(Extracted data entries)
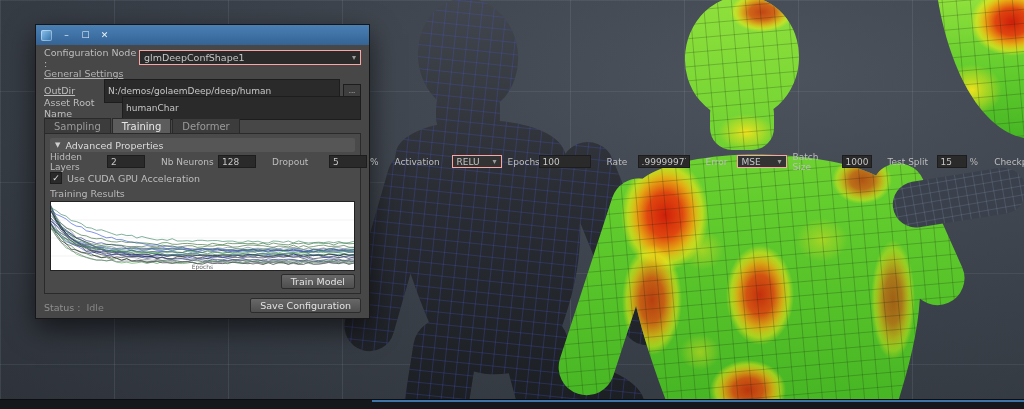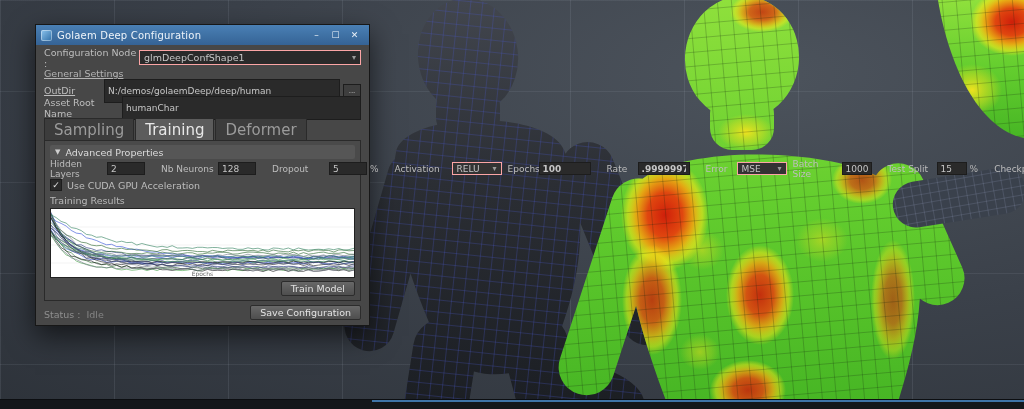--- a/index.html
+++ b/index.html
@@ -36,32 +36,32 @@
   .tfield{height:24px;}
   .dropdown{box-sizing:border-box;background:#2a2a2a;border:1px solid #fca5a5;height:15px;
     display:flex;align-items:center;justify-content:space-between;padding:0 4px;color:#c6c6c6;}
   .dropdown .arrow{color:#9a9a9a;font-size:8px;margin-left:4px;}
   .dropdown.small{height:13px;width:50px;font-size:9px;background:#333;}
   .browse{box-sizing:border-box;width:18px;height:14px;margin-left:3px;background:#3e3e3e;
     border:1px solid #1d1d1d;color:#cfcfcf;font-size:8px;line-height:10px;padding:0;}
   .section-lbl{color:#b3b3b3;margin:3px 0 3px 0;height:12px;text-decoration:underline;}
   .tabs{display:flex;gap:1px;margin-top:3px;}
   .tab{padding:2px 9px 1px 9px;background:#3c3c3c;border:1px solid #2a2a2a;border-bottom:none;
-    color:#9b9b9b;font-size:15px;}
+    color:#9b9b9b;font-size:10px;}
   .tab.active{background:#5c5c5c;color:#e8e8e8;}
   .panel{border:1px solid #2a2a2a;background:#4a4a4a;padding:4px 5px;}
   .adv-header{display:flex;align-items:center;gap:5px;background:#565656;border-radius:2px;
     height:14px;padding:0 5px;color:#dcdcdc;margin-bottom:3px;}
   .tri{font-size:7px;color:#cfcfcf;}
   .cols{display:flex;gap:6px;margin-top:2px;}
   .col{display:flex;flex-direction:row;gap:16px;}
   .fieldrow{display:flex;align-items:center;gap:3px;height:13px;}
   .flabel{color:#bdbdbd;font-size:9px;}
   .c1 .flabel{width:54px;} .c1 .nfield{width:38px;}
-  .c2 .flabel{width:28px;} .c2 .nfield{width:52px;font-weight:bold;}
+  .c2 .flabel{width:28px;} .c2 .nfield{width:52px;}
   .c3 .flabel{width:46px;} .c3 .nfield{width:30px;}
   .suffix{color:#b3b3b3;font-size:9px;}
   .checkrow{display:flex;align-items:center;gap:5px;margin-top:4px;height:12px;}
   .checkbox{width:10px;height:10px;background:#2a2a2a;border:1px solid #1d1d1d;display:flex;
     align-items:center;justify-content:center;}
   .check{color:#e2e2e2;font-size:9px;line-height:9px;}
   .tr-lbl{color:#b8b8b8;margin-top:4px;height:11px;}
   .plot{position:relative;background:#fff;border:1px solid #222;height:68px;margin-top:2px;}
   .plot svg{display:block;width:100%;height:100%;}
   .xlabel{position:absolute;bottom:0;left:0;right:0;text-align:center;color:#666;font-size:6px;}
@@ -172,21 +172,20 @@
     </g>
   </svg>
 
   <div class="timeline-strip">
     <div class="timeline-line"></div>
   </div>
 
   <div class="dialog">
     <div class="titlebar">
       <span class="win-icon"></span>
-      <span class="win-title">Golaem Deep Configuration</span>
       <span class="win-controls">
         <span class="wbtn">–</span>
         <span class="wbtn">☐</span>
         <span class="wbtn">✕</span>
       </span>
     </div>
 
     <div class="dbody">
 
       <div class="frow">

▶ **Exercise description**:
The reply must hold every line above exactly as written and none of the pictures.

▶ **Completed task**:
--- a/index.html
+++ b/index.html
@@ -36,32 +36,32 @@
   .tfield{height:24px;}
   .dropdown{box-sizing:border-box;background:#2a2a2a;border:1px solid #fca5a5;height:15px;
     display:flex;align-items:center;justify-content:space-between;padding:0 4px;color:#c6c6c6;}
   .dropdown .arrow{color:#9a9a9a;font-size:8px;margin-left:4px;}
   .dropdown.small{height:13px;width:50px;font-size:9px;background:#333;}
   .browse{box-sizing:border-box;width:18px;height:14px;margin-left:3px;background:#3e3e3e;
     border:1px solid #1d1d1d;color:#cfcfcf;font-size:8px;line-height:10px;padding:0;}
   .section-lbl{color:#b3b3b3;margin:3px 0 3px 0;height:12px;text-decoration:underline;}
   .tabs{display:flex;gap:1px;margin-top:3px;}
   .tab{padding:2px 9px 1px 9px;background:#3c3c3c;border:1px solid #2a2a2a;border-bottom:none;
-    color:#9b9b9b;font-size:15px;}
+    color:#9b9b9b;font-size:10px;}
   .tab.active{background:#5c5c5c;color:#e8e8e8;}
   .panel{border:1px solid #2a2a2a;background:#4a4a4a;padding:4px 5px;}
   .adv-header{display:flex;align-items:center;gap:5px;background:#565656;border-radius:2px;
     height:14px;padding:0 5px;color:#dcdcdc;margin-bottom:3px;}
   .tri{font-size:7px;color:#cfcfcf;}
   .cols{display:flex;gap:6px;margin-top:2px;}
   .col{display:flex;flex-direction:row;gap:16px;}
   .fieldrow{display:flex;align-items:center;gap:3px;height:13px;}
   .flabel{color:#bdbdbd;font-size:9px;}
   .c1 .flabel{width:54px;} .c1 .nfield{width:38px;}
-  .c2 .flabel{width:28px;} .c2 .nfield{width:52px;font-weight:bold;}
+  .c2 .flabel{width:28px;} .c2 .nfield{width:52px;}
   .c3 .flabel{width:46px;} .c3 .nfield{width:30px;}
   .suffix{color:#b3b3b3;font-size:9px;}
   .checkrow{display:flex;align-items:center;gap:5px;margin-top:4px;height:12px;}
   .checkbox{width:10px;height:10px;background:#2a2a2a;border:1px solid #1d1d1d;display:flex;
     align-items:center;justify-content:center;}
   .check{color:#e2e2e2;font-size:9px;line-height:9px;}
   .tr-lbl{color:#b8b8b8;margin-top:4px;height:11px;}
   .plot{position:relative;background:#fff;border:1px solid #222;height:68px;margin-top:2px;}
   .plot svg{display:block;width:100%;height:100%;}
   .xlabel{position:absolute;bottom:0;left:0;right:0;text-align:center;color:#666;font-size:6px;}
@@ -172,21 +172,20 @@
     </g>
   </svg>
 
   <div class="timeline-strip">
     <div class="timeline-line"></div>
   </div>
 
   <div class="dialog">
     <div class="titlebar">
       <span class="win-icon"></span>
-      <span class="win-title">Golaem Deep Configuration</span>
       <span class="win-controls">
         <span class="wbtn">–</span>
         <span class="wbtn">☐</span>
         <span class="wbtn">✕</span>
       </span>
     </div>
 
     <div class="dbody">
 
       <div class="frow">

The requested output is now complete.